Lévi-Strauss speaks about his love of Japanese culture as early as 1952, in Race and Culture, the UNESCO publication, as part of a larger argument that both cultural attractions and repulsions were a natural part of the global human ecosystem, which thrived on the creation and maintenance of cultural boundaries. It was a controversial point at the time, but interestingly anticipated the multiculturalism of the 1990s and warned, if in very Gallic fashion, of the real dangers of cultural entropy, which have arguably been the root of many of the problems of our current world. The remarkable thing to realize is that Levi-Strauss did not visit Japan until 1977. Was this evident reluctance to go there, when he was a world-famous intellectual figure who had traveled widely, due to a desire to preserve the paracosm of his childhood? Lévi-Strauss himself quotes Baudelaire’s phrase “le vert paradis des amours enfantines” (“the green paradise of childish love”).

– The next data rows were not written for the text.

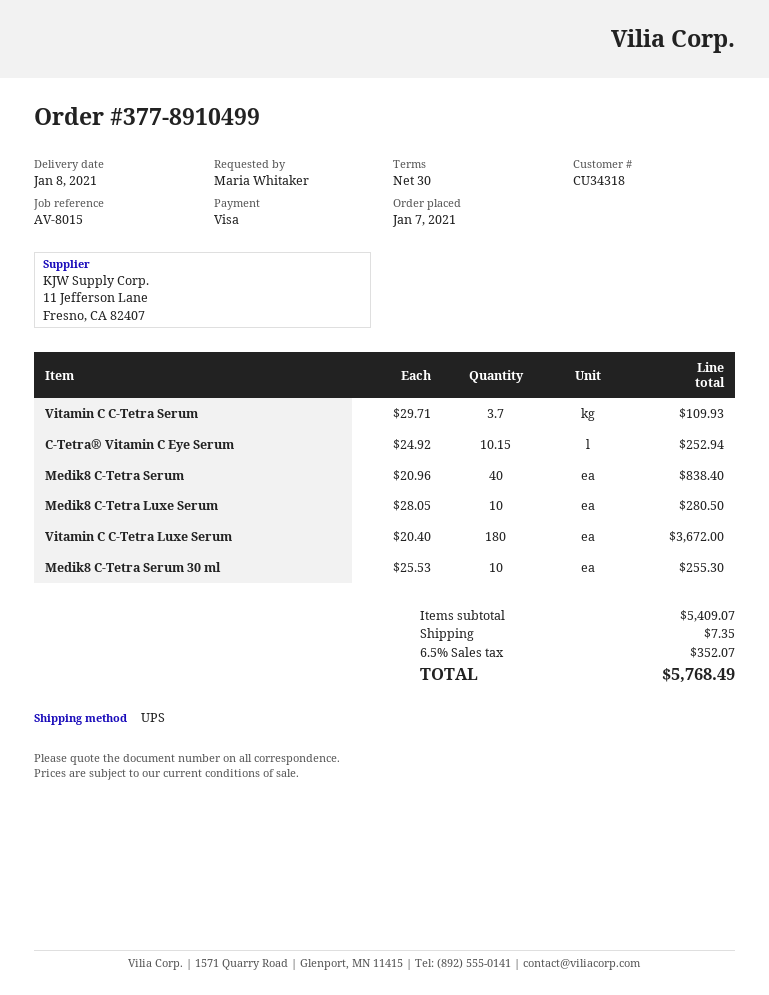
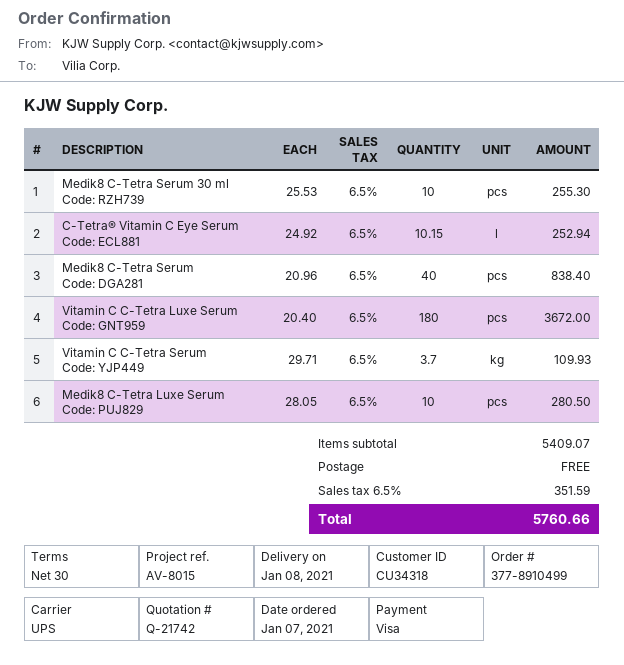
shipping: 7.35 -> 0.00
tax: 6.5% = 352.07 -> 6.5% = 351.59
total: 5768.49 -> 5760.66

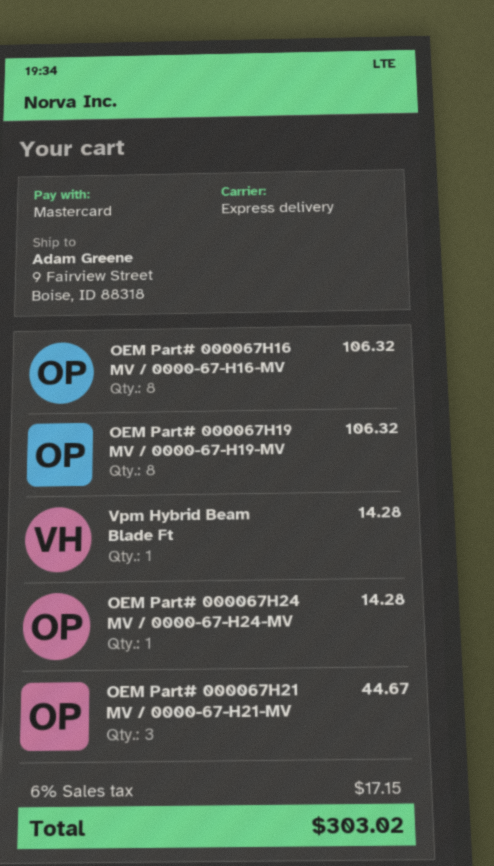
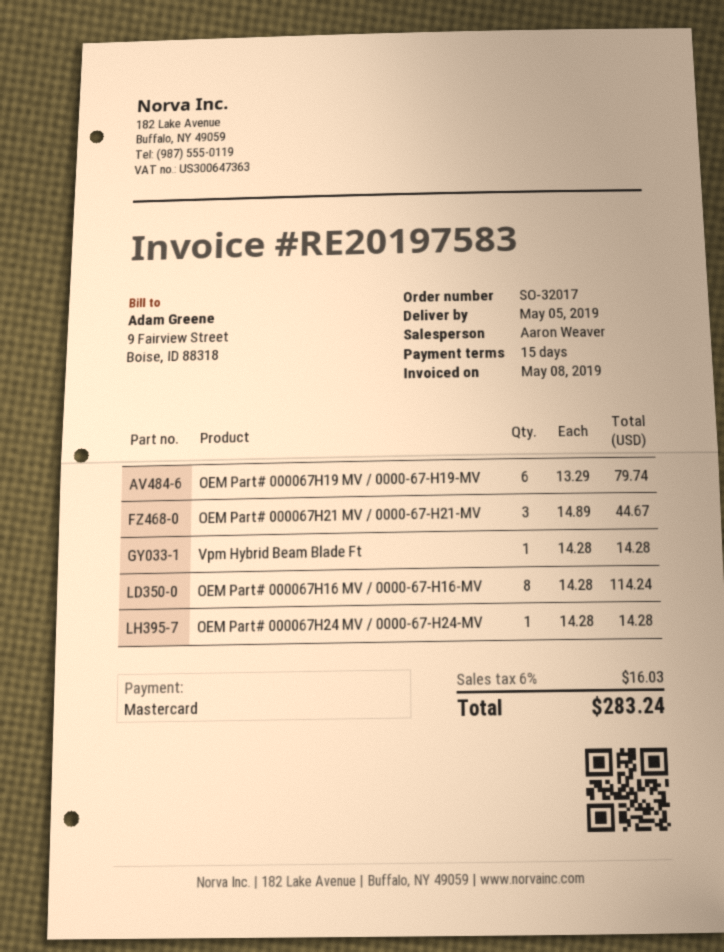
OEM Part# 000067H16 MV / 0000-67-H16-MV: 8 for 106.32 -> 8 for 114.24
OEM Part# 000067H19 MV / 0000-67-H19-MV: 8 for 106.32 -> 6 for 79.74
tax: 6% = 17.15 -> 6% = 16.03
total: 303.02 -> 283.24

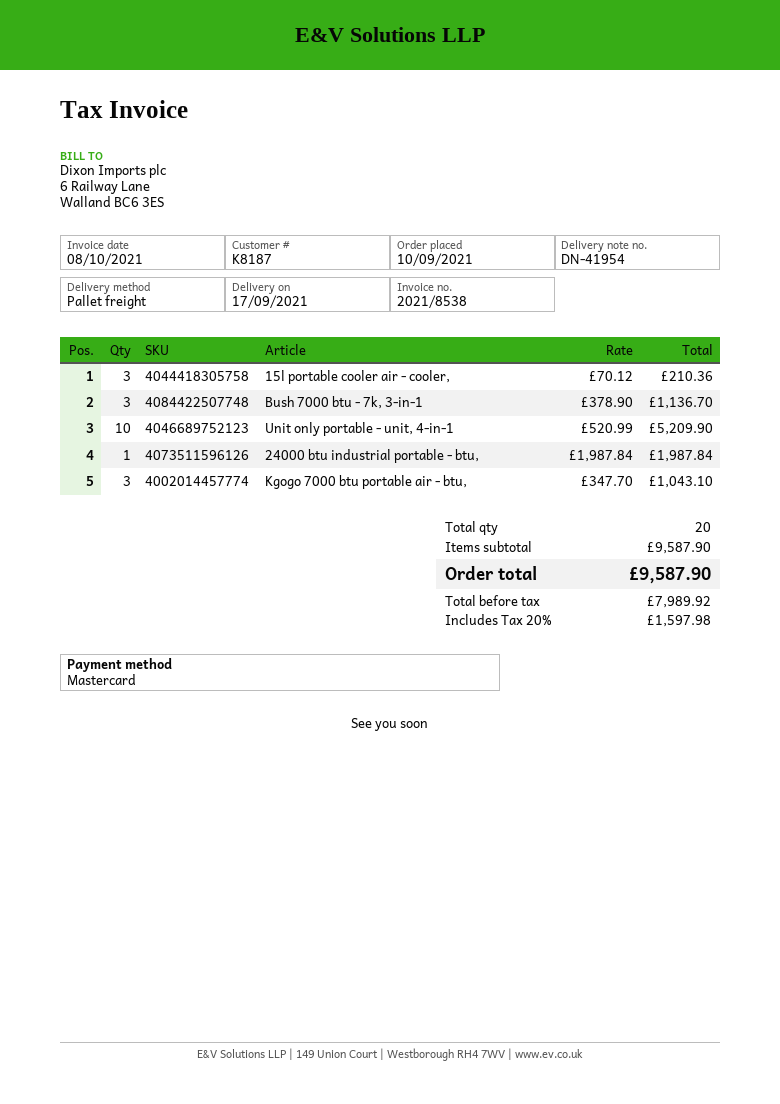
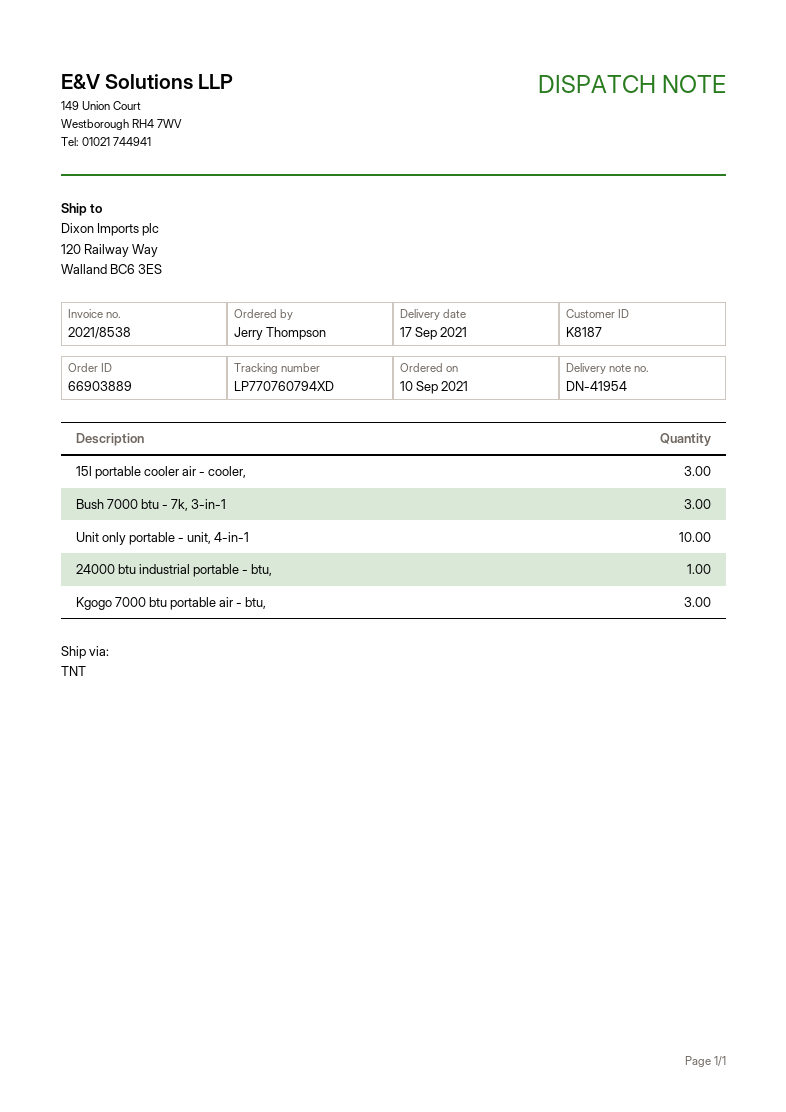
shipping method: pallet freight -> TNT

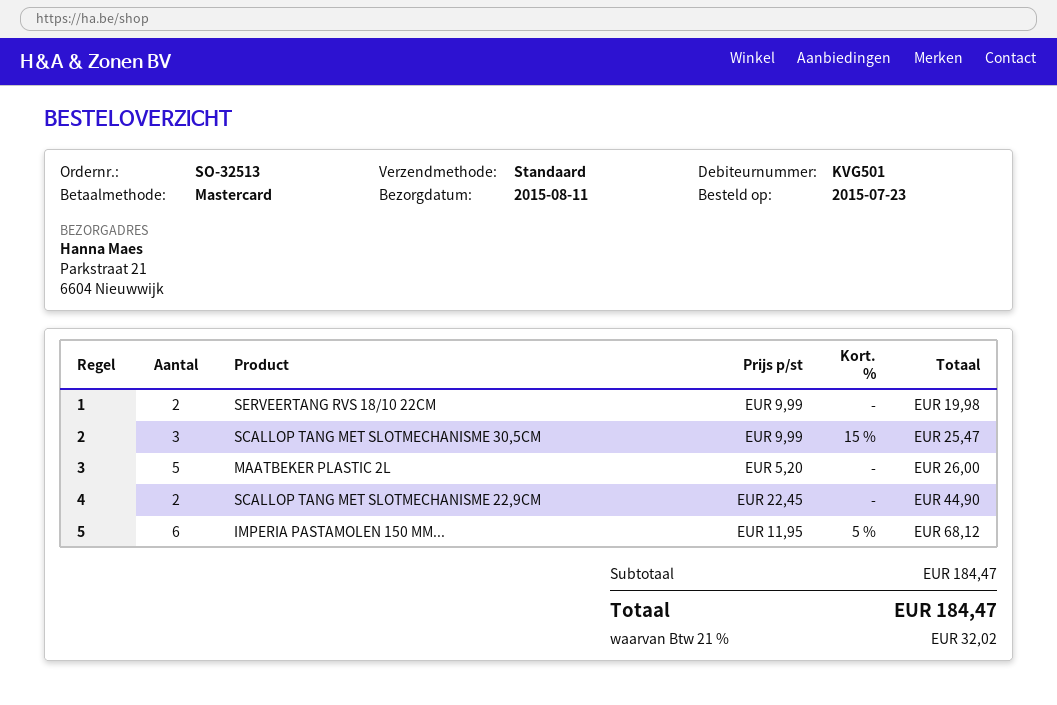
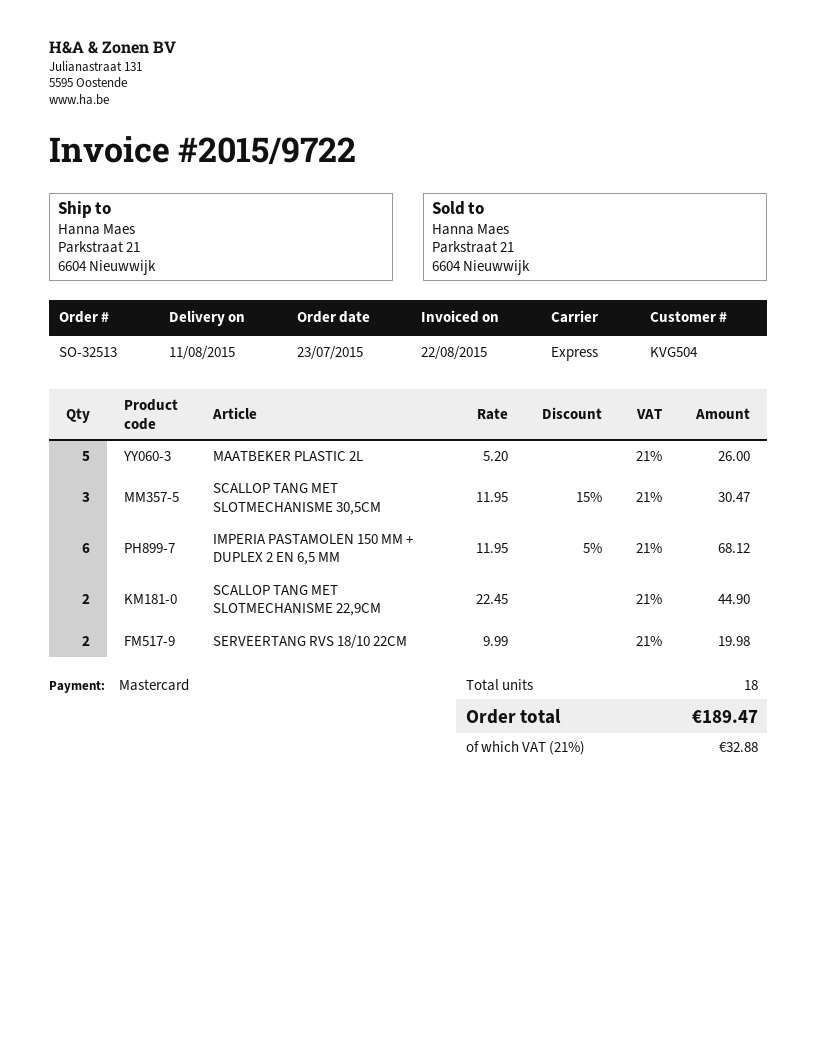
customer number: KVG501 -> KVG504
shipping method: standard -> express
SCALLOP TANG MET SLOTMECHANISME 30,5CM: 3 x 9.99 - 15% = 25.47 -> 3 x 11.95 - 15% = 30.47
tax: 21% = 32.02 -> 21% = 32.88
total: 184.47 -> 189.47

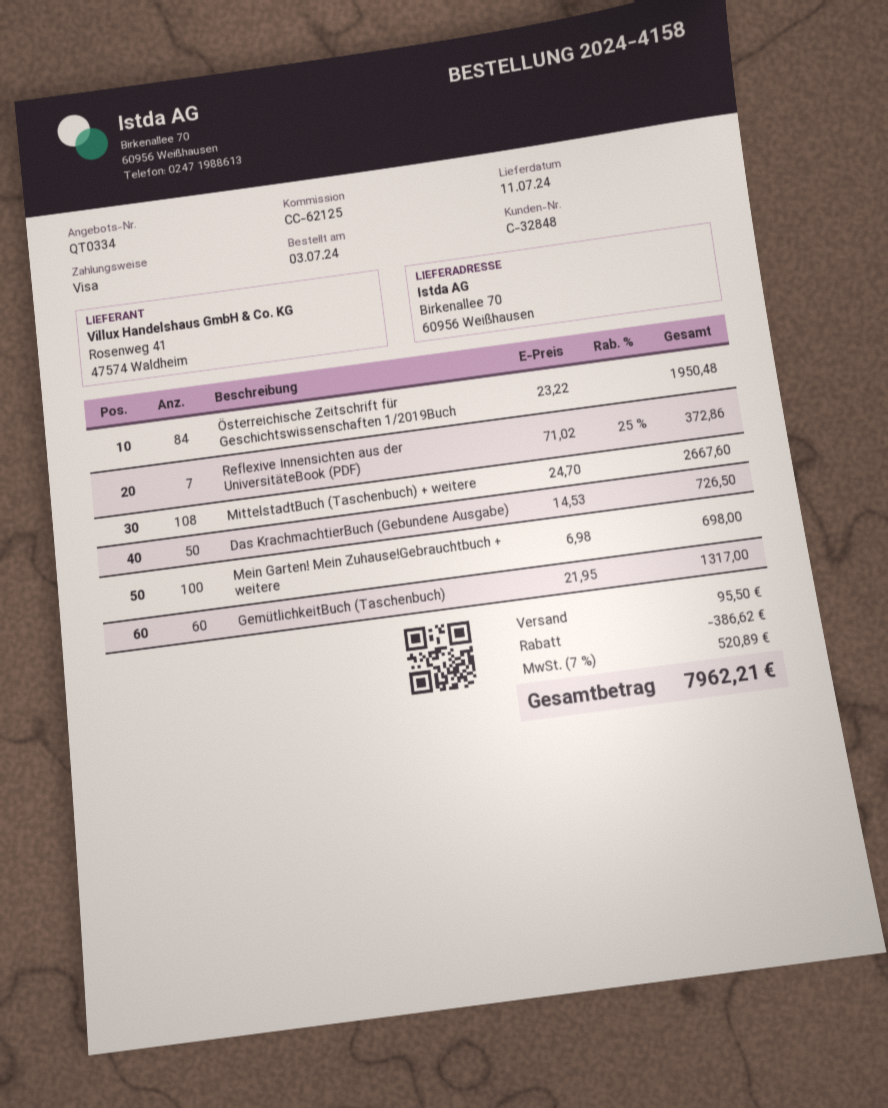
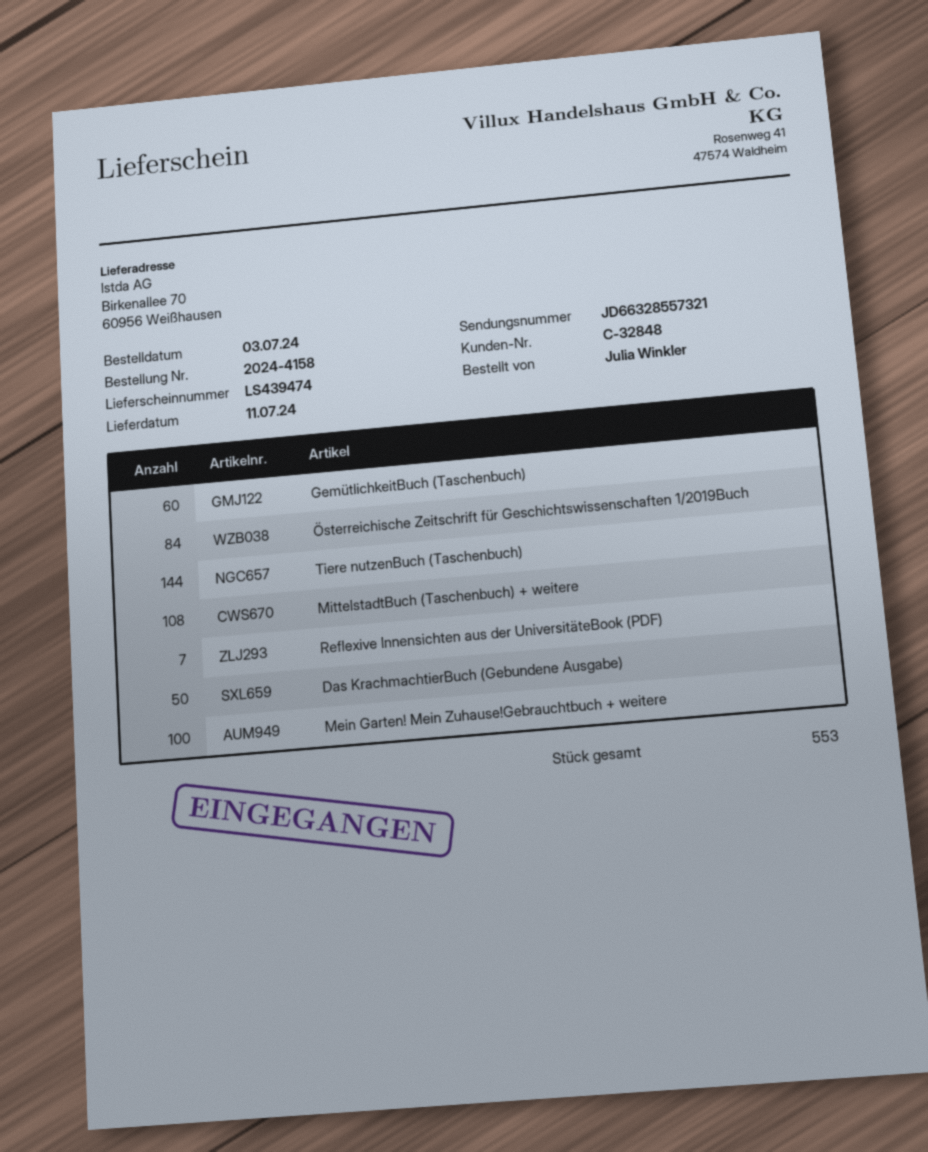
Tiere nutzenBuch (Taschenbuch): none -> 144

He visits Japan initially at the invitation of the Suntory Foundation, affiliated with the distillery. (I cannot help but be reminded of the comedic film Lost in Translation, in which Bill Murray comes to Japan to record a commercial for a thinly-disguised Suntory, makers of a famously inferior Scotch whiskey). He comes, armed with a lifetime of informed preconceptions about Japanese art, literature, music, and society, to lecture to elite Japanese audiences. He visits Japan five times in a decade. The occasional pieces associated with these visits were published in French in 2011, and have been produced in a volume The Other Face of the Moon by Harvard University Press. The masterly translation, by Jane Marie Todd, is clear and faithful to the original. A foreword by the eminent anthropologist Junzo Kawada is helpful. The pieces, while original and lapidary in the way we expect from him, are nonetheless cloying, with Lévi-Strauss frequently protesting his naivety and ignorance of Japanese culture, even while constructing one of his famous tripartite classifications from Noh, Kabuki, and Kyogyen styles of theatre. As Robert Launay argued recently in Reviews in Anthropology, these minor pieces do not represent his best work, and are at times redolent of the preciousness that accompanies such rarified events. Nevertheless, they do address an important problem for anthropologists: how do we integrate specialist knowledge based on intensive fieldwork with other sorts of knowledge and experience of other cultures? No one would now presume, à la Benedict, to write an ethnography of an unseen land, but at the same time, what role can non-specialist anthropologists have in observing and commenting on cultures and inter-cultural dynamics? Should we cede this territory entirely to the Thomas Friedmans of the world?
My own Japanese paracosm grew in the rich soil of a public elementary school in Southern California in the mid-1960s. Japanese music, art, and folklore were featured in the curriculum. I had Japanese-American school friends. From this beginning, I have deepened my interest in Japanese landscape painting and, especially, poetry. In July of this year, my daughter and I will make our first trip to Japan.
Michael E Harkin is a cultural anthropologist and ethnohistorian at the University of Wyoming. He is editor of the journal Reviews in Anthropology and co-editor of Ethnohistory.